On the expenditure side, $40,000 was removed from the Electricity budget item, due to the high school switching over to oil for cheaper heat.
Another adjustment reducing expenditures to payroll and benefits in the amount of $11,226 was due to a staffing change. Whereas previously one member of staff’s benefits cost had been covered under general fund monies, their move to a grant-funded position meant those benefits would be covered by the grant program.
Increases of $6,246 and $3,550 were made to the Director and Teachers Salaries items, reflecting an increase in the activities director salary and language program grant funding, respectively. The new principal salary was increased by $2,574, and the item for aides was bumped up by $677.
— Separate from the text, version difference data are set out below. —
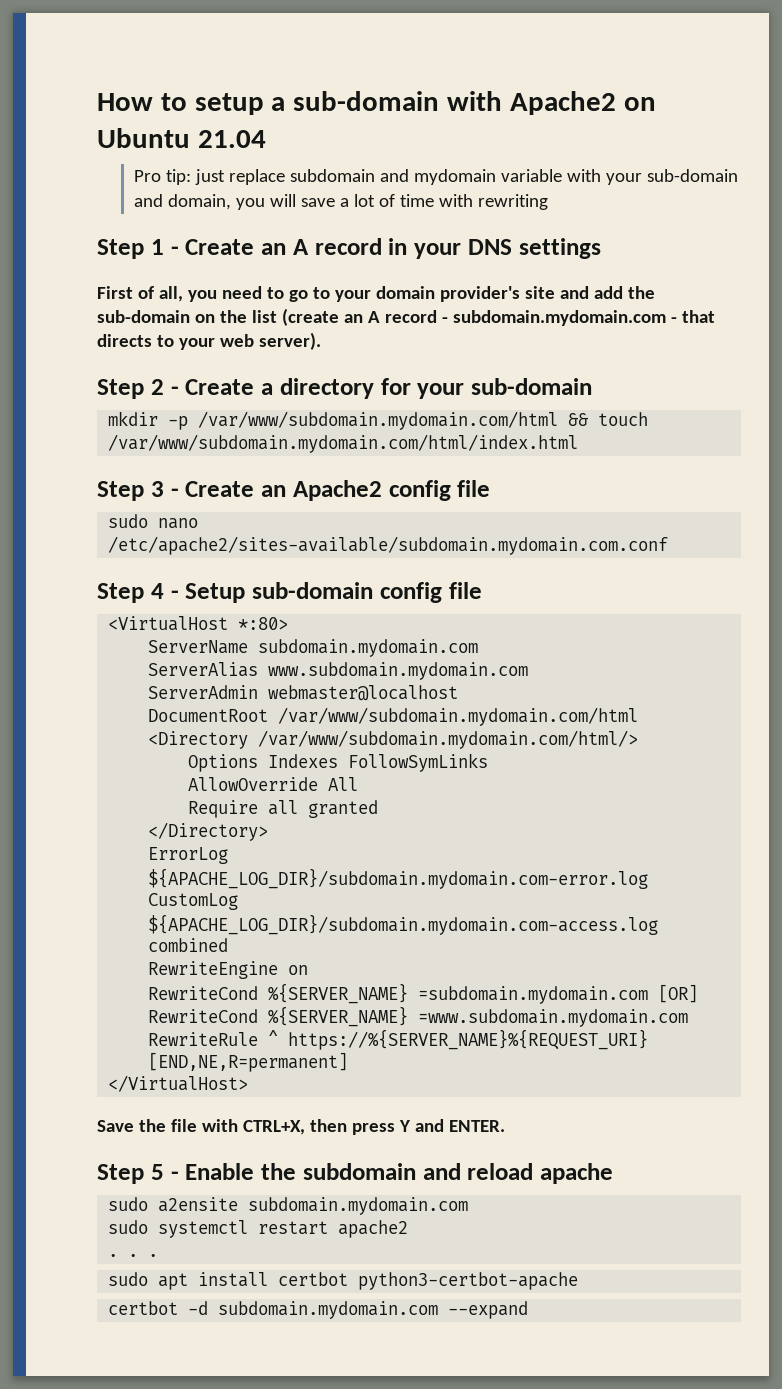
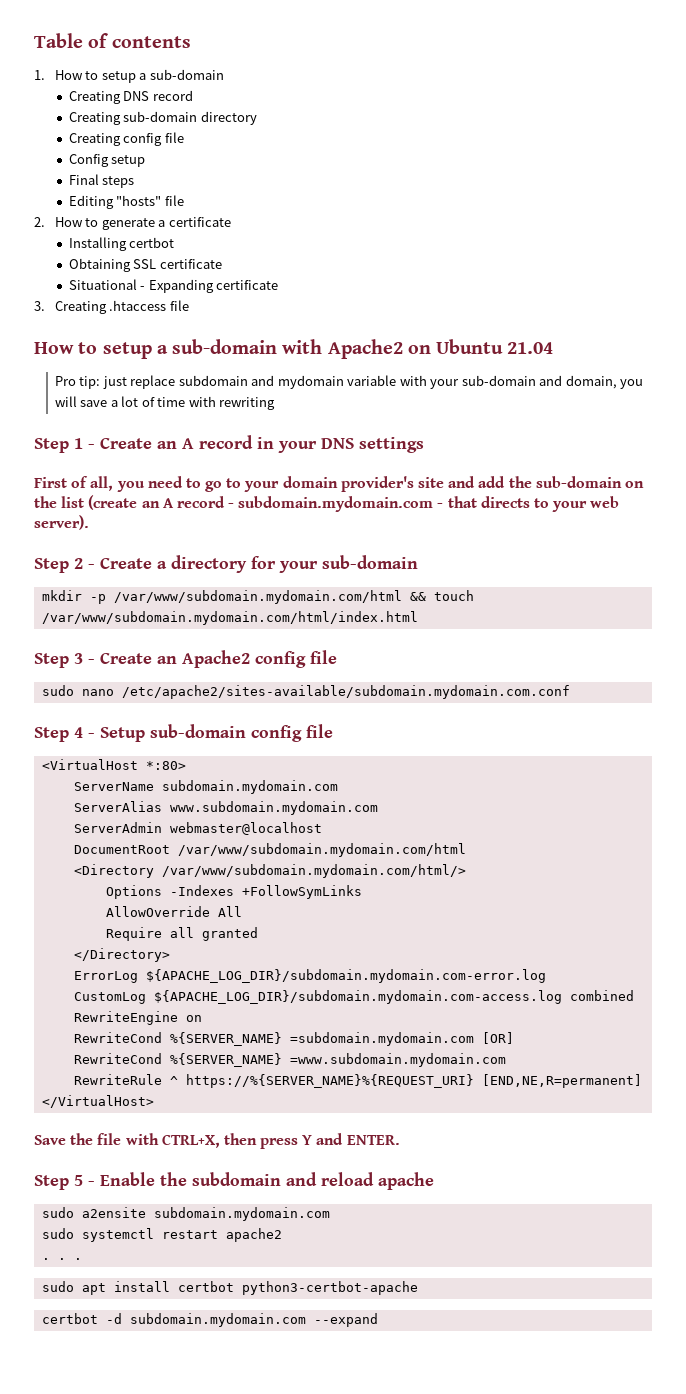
+ Table of contents
+ 1. How to setup a sub-domain
+ Creating DNS record
+ Creating sub-domain directory
+ Creating config file
+ Config setup
+ Final steps
+ Editing "hosts" file
+ 2. How to generate a certificate
+ Installing certbot
+ Obtaining SSL certificate
+ Situational - Expanding certificate
+ 3. Creating .htaccess file
- Options Indexes FollowSymLinks
+ Options -Indexes +FollowSymLinks

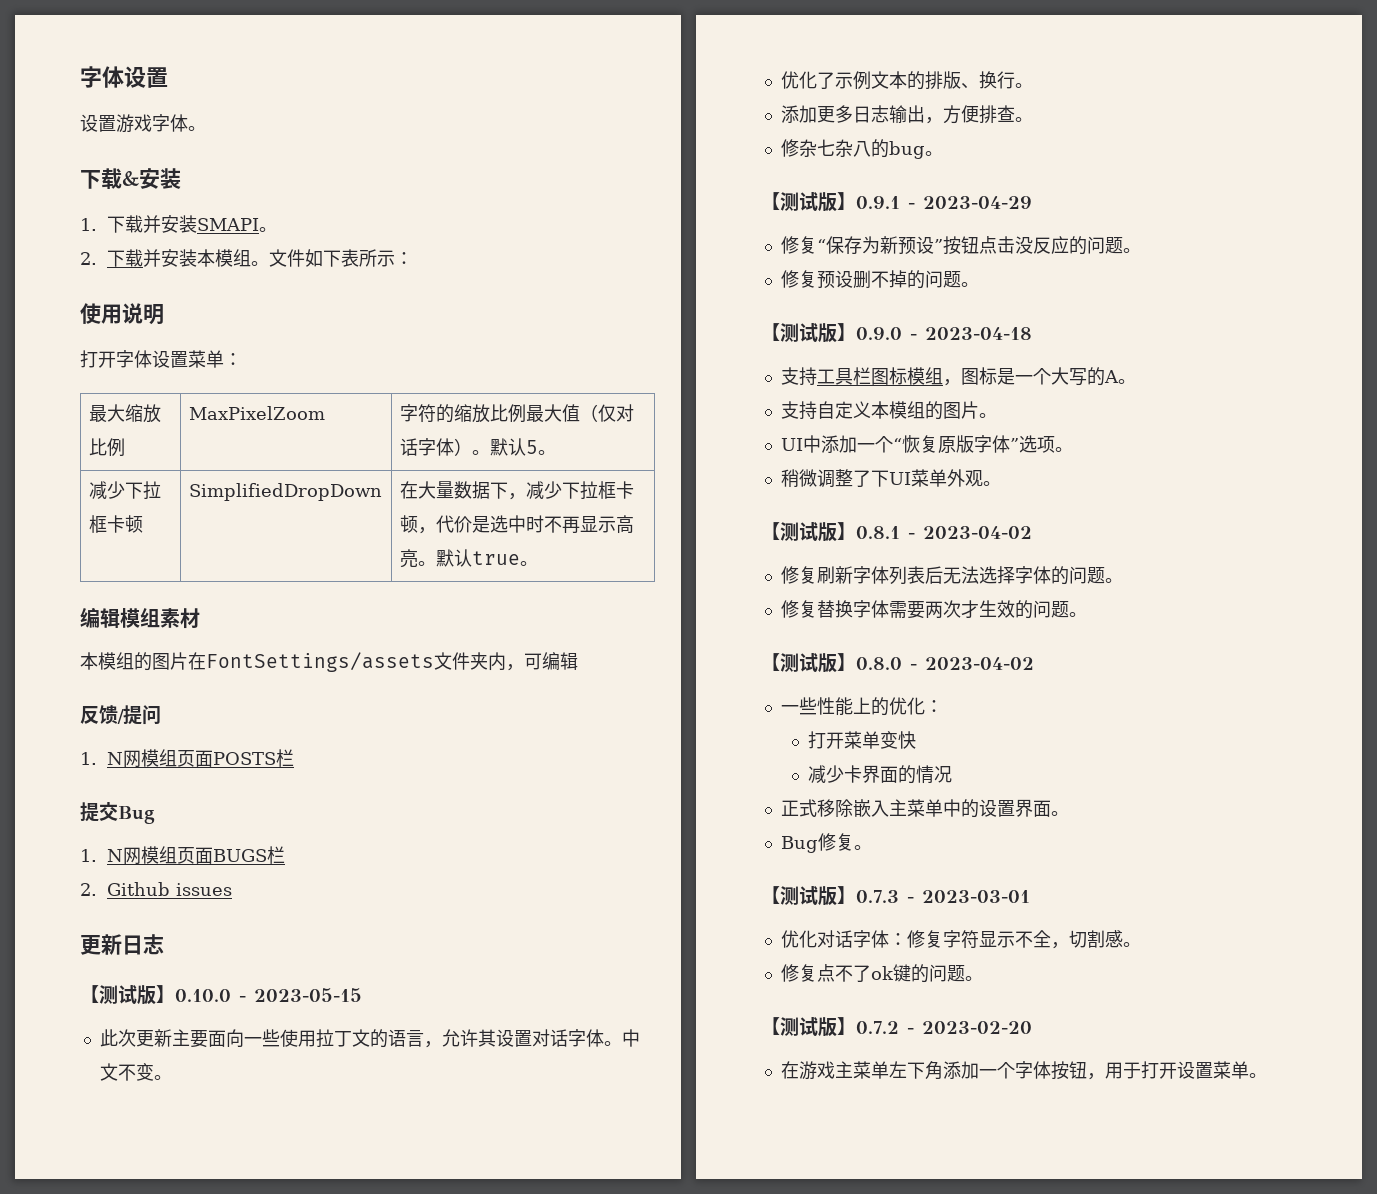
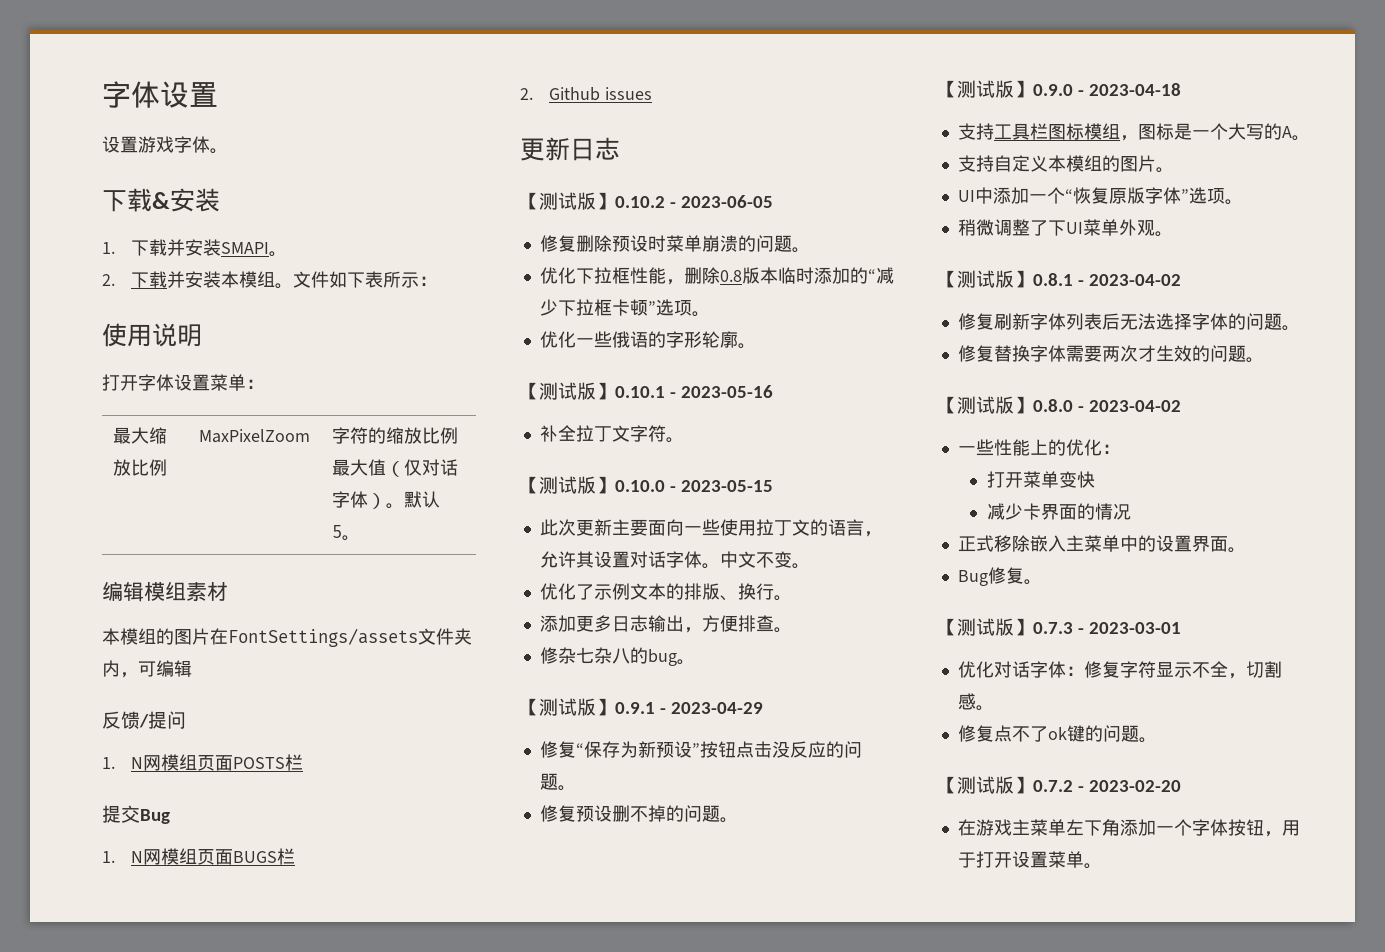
- 减少下拉框卡顿 | SimplifiedDropDown | 在大量数据下，减少下拉框卡顿，代价是选中时不再显示高亮。默认true。
+ 【测试版】0.10.2 - 2023-06-05
+ 修复删除预设时菜单崩溃的问题。
+ 优化下拉框性能，删除0.8版本临时添加的“减少下拉框卡顿”选项。
+ 优化一些俄语的字形轮廓。
+ 【测试版】0.10.1 - 2023-05-16
+ 补全拉丁文字符。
In all, expenditures are expected to run to just under $5.8 million, with $7,456 expected for operating capital. This upcoming year’s budget will have about $30,000 more to work with over the current year’s, with roughly $37,000 less in expenditures. The school district has until May 2 to provide the City and Borough with a draft budget, though alterations may come once a final state budget is approved.
“This is it until then,” Mayer said. The current draft was largely put together by Mayer and business administrator Pam Roope.
“We believe that our current assumptions are accurate,” he went on to say. “It’s a struggle when we don’t have clarity from the Legislature,”
A regular school board meeting followed the special session. Prominent among items to be discussed were proposed changes to the calendar, with classes to have a late start on Monday mornings rather than let out earlier in the afternoon. This year Monday classes were cut short for students, allowing faculty and school staff to spend most of the afternoon in In-Service Training sessions.
Attendees to the board’s March meeting recommended that the schedule be changed in order to allow students the time to get after-school assistance on Mondays if needed. It was pointed out that many students are traveling for activities during the weekend, and for some Monday is the only time they have to seek extra help and catch up on testing.
After receiving feedback from students, parents and members of the faculty, the board decided in a narrow 3-2 vote to move the IST period instead to Friday afternoons. The early release would give most students a slightly longer weekend and would mean less class time missed for those already traveling for extracurricular activities.